#### Aim of the exercise:
Look for "2015-05-12: -941 -> -1163" in the entries below. Write out that line and all later lines exactly, ending with the final one.

#### Entries supplied:
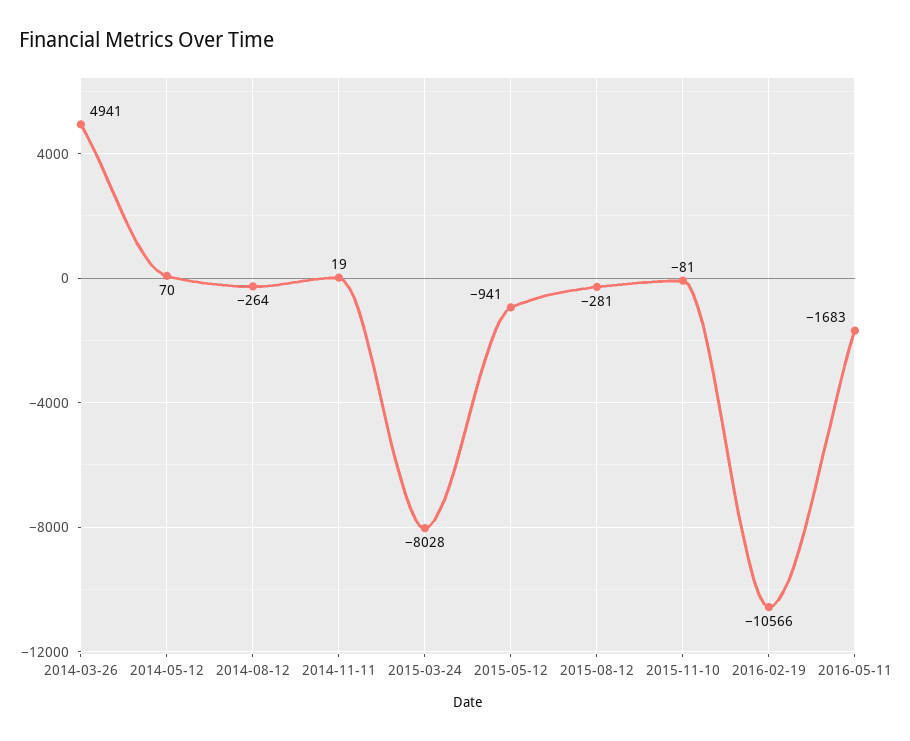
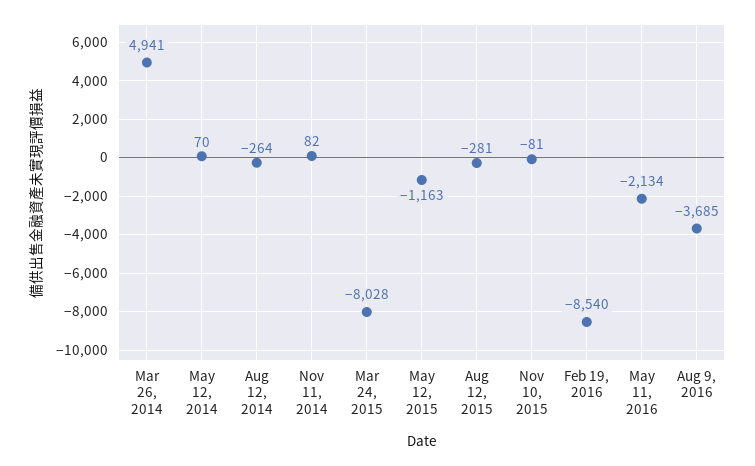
2014-11-11: 19 -> 82
2015-05-12: -941 -> -1163
2016-02-19: -10566 -> -8540
2016-05-11: -1683 -> -2134
Aug 9, 2016: none -> -3685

#### Written answer:
2015-05-12: -941 -> -1163
2016-02-19: -10566 -> -8540
2016-05-11: -1683 -> -2134
Aug 9, 2016: none -> -3685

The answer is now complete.